May is my favorite month for a number of reasons, but mainly it is about the flowers. Living in a world where we get bombarded by news of sad and shocking events, and life gives us more and more things to worry about, really taking the time to notice and admire the flowers everywhere promotes inner peace. It reminds us that the earth’s essence is good, and if tended to lovingly, it can bring forth a multitude of beauty. Though I admit that some gardens I pass by through my daily walks have such a breathtaking, continually blooming splendor that I can feel a tinge of envy also. Surely, to dwell within a space where such gloriousness thrives must be to experience joy on a continual basis in the warmer seasons, or so I imagine it should.
So, I’ve determined to try my hand at creating a little bit of garden delight for myself. Being a true novice with no claim whatsoever to a green thumb, I know mine has to be a simple, realistic plan within my time and budget constraints. Visiting the local nurseries, I must resist the urge for instant satisfaction and not succumb to all the lovely flats of flowers that seem to beckon me to bring them home. For me, this foray into a new pastime will also teach me about patience. For my budget, I’m starting from scratch and sowing seeds. I’ve researched the easiest annuals and perennials to start from seed, and keep reviewing a children’s gardening book I came across, which is actually perfect for me. I am encouraged by the daily growth of my morning glory seedlings and the teeny, green hint of hope I see in my basil pot. Otherwise, the rest remain looking like little pots of dirt along my windows’ edges…. Patience and good preparation will bring rewards, I tell myself. One morning soon, I’m bound to wake up happily surprised.
Meanwhile, each day I survey my yard with my packets of seeds and decide where each should go. A little at a time, I am getting small areas here and there ready with a few bags of organic soil. I bought so many packets of seeds that I decided to throw caution to the wind and also do a direct sow into the ground. Already, my imagination sees a charming dotting of wildflowers throughout my yard, against a colorful backdrop of zinnias and cosmos along my fence, and forget-me-nots in the shade. The salvaged rain barrel I moved to sit in the sun outside my kitchen door promises to be plentiful with herbs for my pinching garden. Who knows, maybe I’ll even get a few tomato pots later on in the season … It’s so easy to get caught in a wave of enthusiasm, but really it’s best to stay simple in the beginning. Still, I am excited to see what might come up!
As luck would have it, the Springs Community Presbyterian Church is having a plant sale this weekend that offer not only hanging plants, and a large variety of flats, but topsoil, cell packs, and much more to support your gardening needs. The sale will be on Friday, May 10, from 9 a.m. to 5 p.m. and Saturday from 11 a.m. to 3 p.m. at the church located at 5 Old Stone Highway. It’s an easy and pleasant way to get your Mother’s Day gift without going out of your way, and you may be inspired to add some more color to your own yard.

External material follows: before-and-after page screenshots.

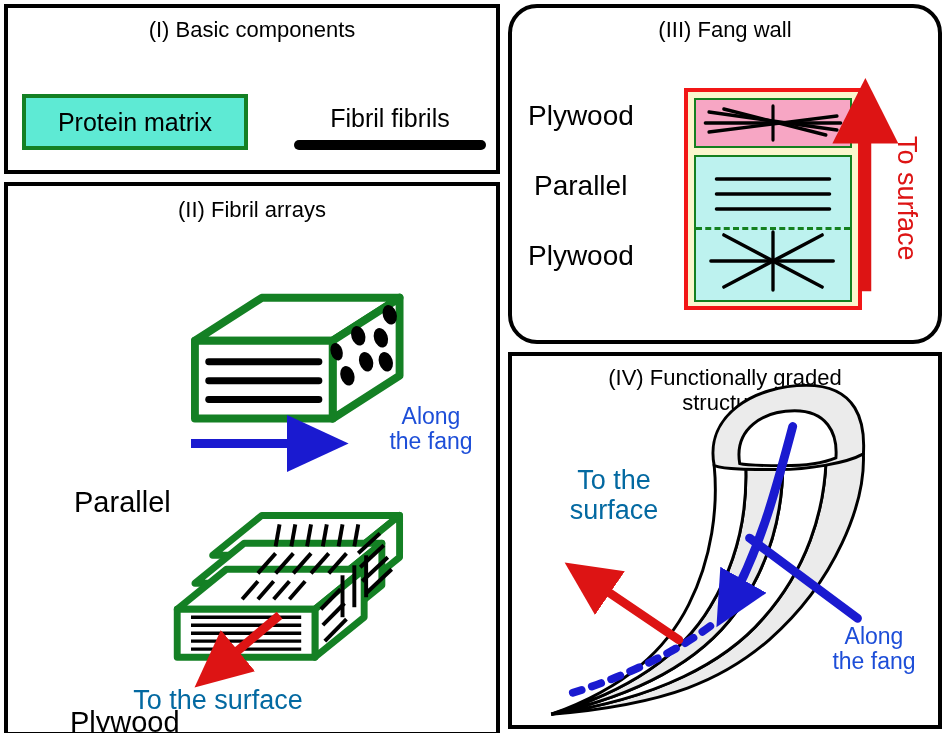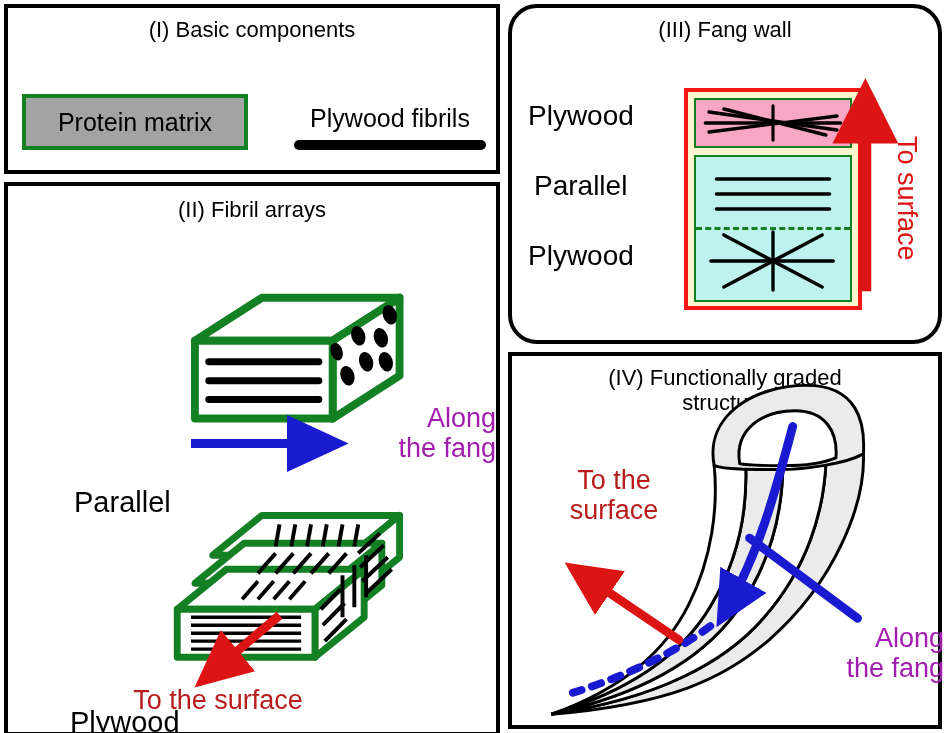"Protein matrix" .legend-box { background: #a3a3a3 -> #5eead4 }
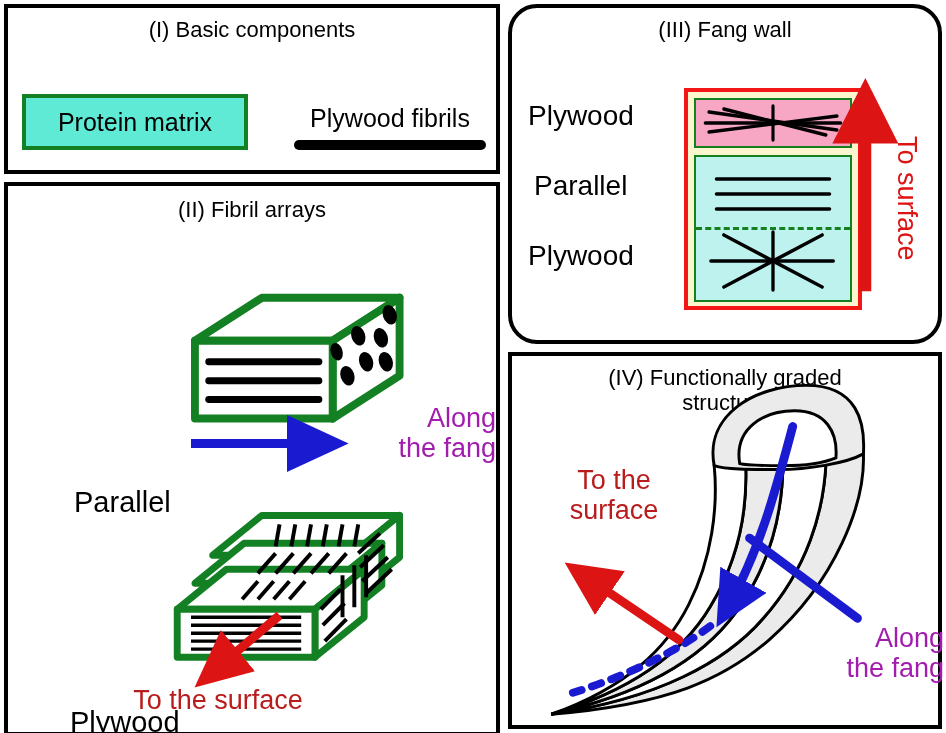"Plywood fibrils" span.fibril-legend-label { text: Plywood -> Fibril }
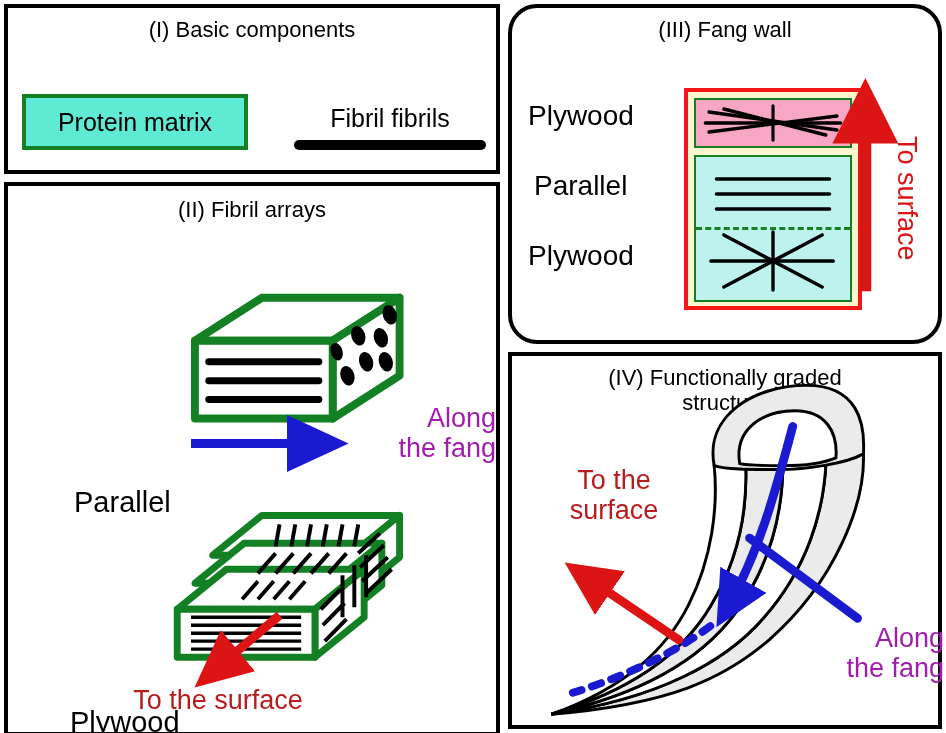"Along" .note-blue { color: #a21caf -> #1d4ed8; font-size: 27px -> 23px; text-align: right -> center }
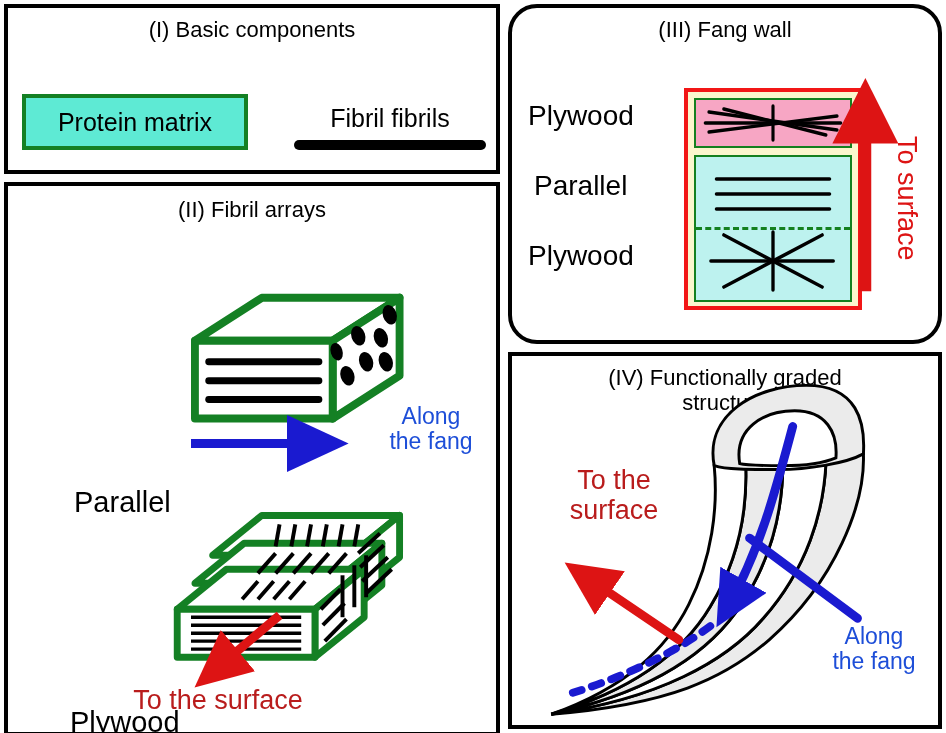"To the" .note-red { color: #b91c1c -> #0369a1 }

News from the Springs Historical Society: They have two brand new booklets at the Springs Library on Springs history. “Maidstone Park” for $4 and “Springs School History” for $5 join the extensive collection of interesting, well written little booklets on local history available for purchase at the front office of the library, located across from Ashawagh Hall. For an additional $2, they can be ordered and delivered. Email Springs@suffolk.lib.ny.us for information. The Springs Library is a wonderfully quaint place to visit, well stocked with good books to borrow and gently used ones to buy at nominal costs. Visit www.springslibrary.org for more details and hours.
The Pollock-Krasner House and Study Center can be visited by appointment only during the month of May. On exhibit is “Nicholas Carone: The East Hampton Years,” featuring nine paintings by the artist who lived in Springs in the 1950s and was greatly encouraged by Pollock. The exhibit will run through July 27, and a reception is planned in June. Thursdays, Fridays, and Saturdays tours are available on the hour from 11 a.m. to 4 p.m. at $10 for adults and $5 for children 12 and older. Younger ones are welcome for free. The Pollock-Krasner House is located at 830 Springs Fireplace Road. Call (631) 324-4929 to make an appointment. Visit www.stonybrook.edu for more information.
For those of us wanting to get back in shape before swimsuit season, Jamie Lerner is offering semi-private fitness classes in Springs at Harbor Studio on Fridays from 4 to 5 p.m. beginning this Friday, May 10. The cost is $30 per class, and she’s taking only four students each class, so don’t delay calling 631-604-1462, extension 4, to sign up.
Driving through scenic Springs this time of year makes me feel as if I am within a series of exquisitely resplendent paintings with all the vibrant pinks, yellows, and soft, fluffy whites that pop against the clear blueness of the sky, and charming country lawns cheerfully spotted with dandelions. By the way, I would love to make the acquaintance of our hamlet’s home gardens and their caretakers to feature for a column. So, I am encouraging Springs’ gardeners to please drop me a line. Happy Mother’s Day to all mothers, and happy week to all!